Dim r As New RegEx(pattern)
result = r.Replace(input, replace, 1, 2)

replace是一个包含捕获值的字符串(在我的情况下为1美元),但我没有看到任何不同,仍然在1个字符串中获取所有匹配。

有什么建议吗?我希望也许像获得#匹配一样简单,只需使用For循环。

3 个答案:

答案 0 :(得分:1)

看看Regex.Replace(string, string, MatchEvaluator)

http://msdn.microsoft.com/en-us/library/ht1sxswy.aspx

这应该允许你传递一个MatchEvaluator来检查特定匹配的索引,所以在这种情况下你可以查找index == 1

答案 1 :(得分:1)

我不会仅使用Regex来识别文本中的行。使用

读取CSV文件
Dim lines As String()

lines = File.ReadAllLines("path of the CSV file")

然后像这样循环

For i As Integer = starting_match To last_match
    lines(i) = lines(i).Replace("old","new")
Next

将这些行与

放在一起
Dim result As String
result = String.Join(System.Environment.NewLine, lines)

<强>更新

混淆来自于Replace方法中的起始位置表示起始字符位置而不是起始匹配索引。
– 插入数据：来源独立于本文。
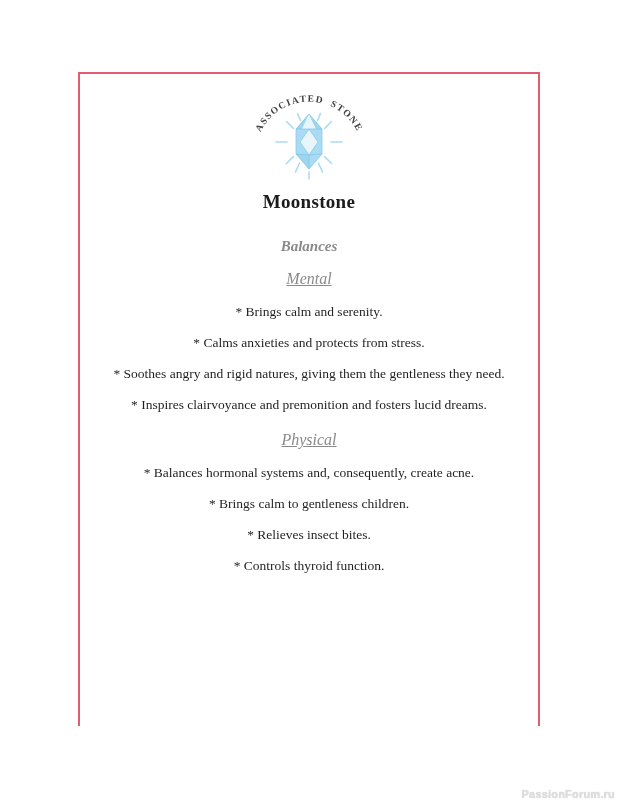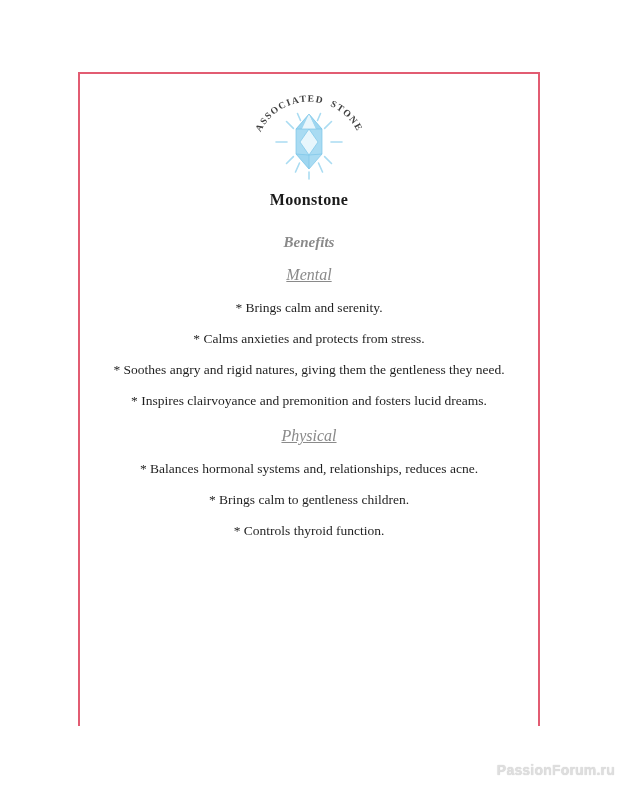--- a/index.html
+++ b/index.html
@@ -57,7 +57,7 @@
   .ray { stroke: var(--crystal-rays); stroke-width: 1.6; stroke-linecap: round; }
   .page-title {
     margin: 11px 0 10px 0;
-    font-size: 16px;
+    font-size: 19px;
     font-weight: bold;
     color: var(--title-text);
     letter-spacing: 0.3px;

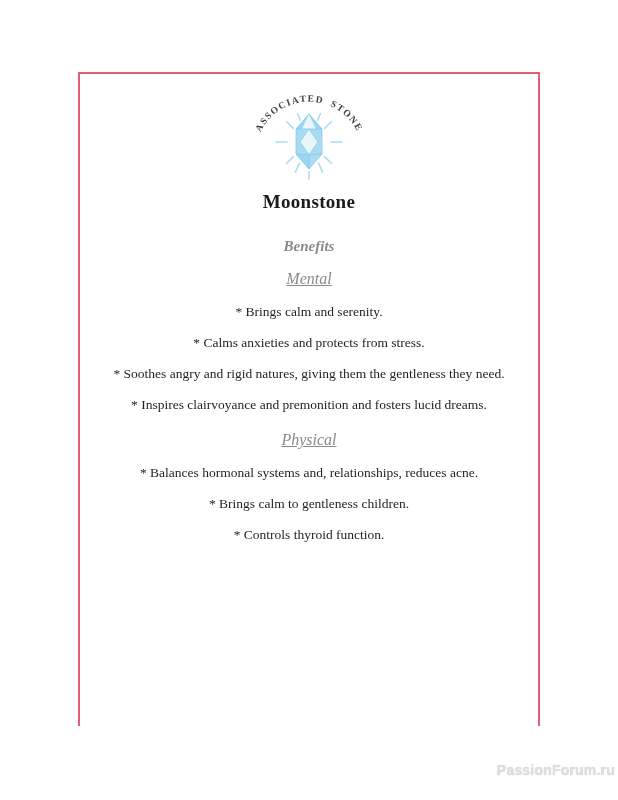--- a/index.html
+++ b/index.html
@@ -138,7 +138,7 @@
 
     <h1 class="page-title">Moonstone</h1>
 
-    <h2 class="benefits-heading">Benefits</h2>
+    <h2 class="benefits-heading">Balances</h2>
 
     <h3 class="section-heading">Mental</h3>
 

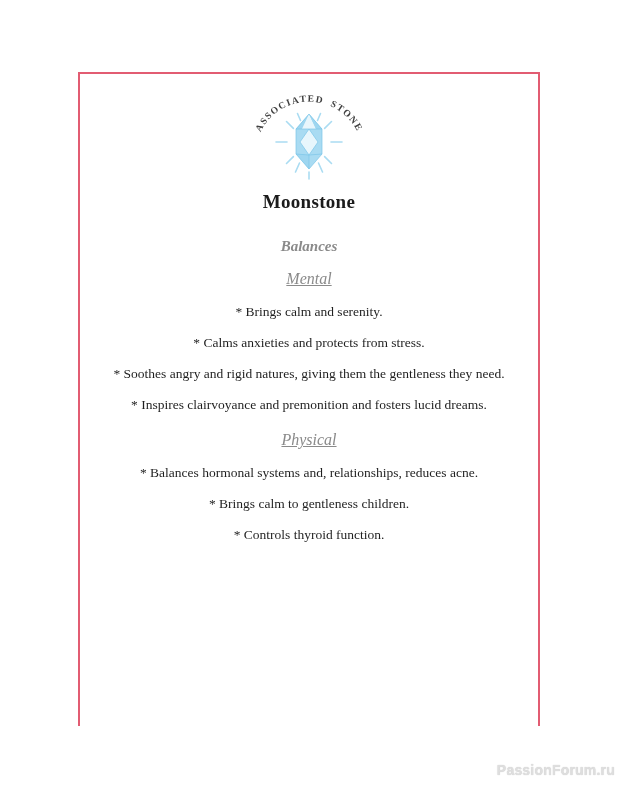--- a/index.html
+++ b/index.html
@@ -149,7 +149,7 @@
 
     <h3 class="section-heading">Physical</h3>
 
-    <p class="benefit-item">* Balances hormonal systems and, relationships, reduces acne.</p>
+    <p class="benefit-item">* Balances hormonal systems and, consequently, create acne.</p>
     <p class="benefit-item">* Brings calm to gentleness children.</p>
     <p class="benefit-item">* Controls thyroid function.</p>
 

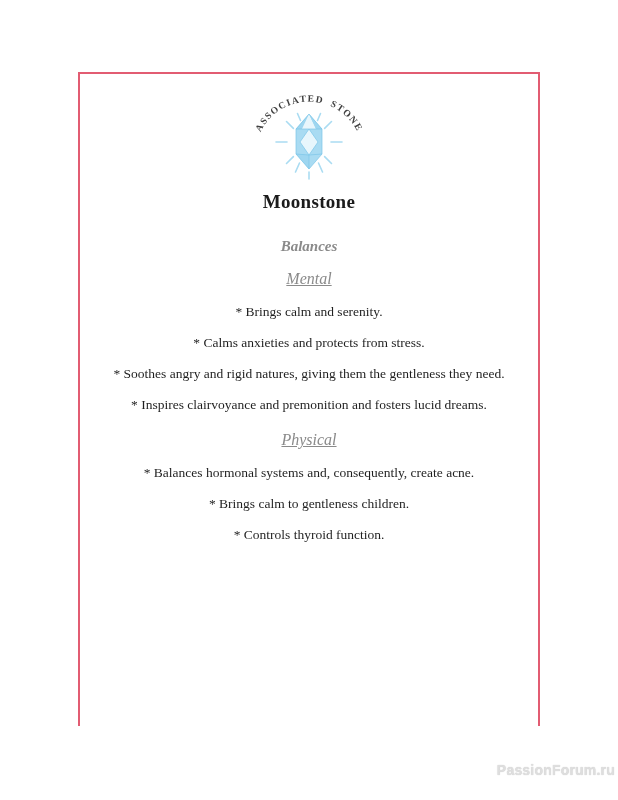--- a/index.html
+++ b/index.html
@@ -151,6 +151,7 @@
 
     <p class="benefit-item">* Balances hormonal systems and, consequently, create acne.</p>
     <p class="benefit-item">* Brings calm to gentleness children.</p>
+    <p class="benefit-item">* Relieves insect bites.</p>
     <p class="benefit-item">* Controls thyroid function.</p>
 
   </div>

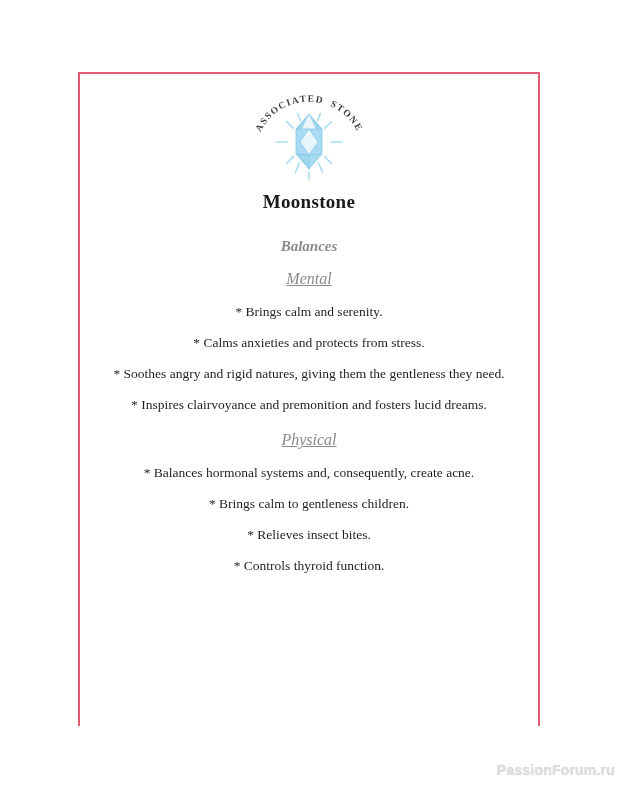--- a/index.html
+++ b/index.html
@@ -86,9 +86,9 @@
   }
   .watermark {
     position: absolute;
-    right: 3px; bottom: 22px;
+    right: 3px; bottom: 0;
     font-family: "Liberation Sans", sans-serif;
-    font-size: 14px;
+    font-size: 11px;
     font-weight: bold;
     color: var(--watermark);
     letter-spacing: 0.2px;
因此我建议使用这种扩展方法

<System.Runtime.CompilerServices.Extension> _
Public Shared Function ReplaceMatches(regex As Regex,
                                      input As String, replacement As String, 
                                      countMatches As Integer, startAtMatch As Integer
                                     ) As String
    Dim matches As MatchCollection = regex.Matches(input)
    If startAtMatch >= matches.Count Then
        Return input
    End If
    Dim skippedMatch As Match = matches(startAtMatch - 1)
    Dim startAtCharacterPosition As Integer = skippedMatch.Index + skippedMatch.Length
    Return regex.Replace(input, replacement, countMatches, startAtCharacterPosition)
End Function

现在您可以替换为:

Dim input As String = "aaa bbb ccc ddd eee fff"
Dim startAtMatch As Integer = 2 ' ccc
Dim countMatches As Integer = 3

Dim regex = New Regex("\w+")
Dim result As String = regex.ReplaceMatches(input, "XX", countMatches, startAtMatch)
Console.WriteLine(result) ' --> "aaa bbb XX XX XX fff"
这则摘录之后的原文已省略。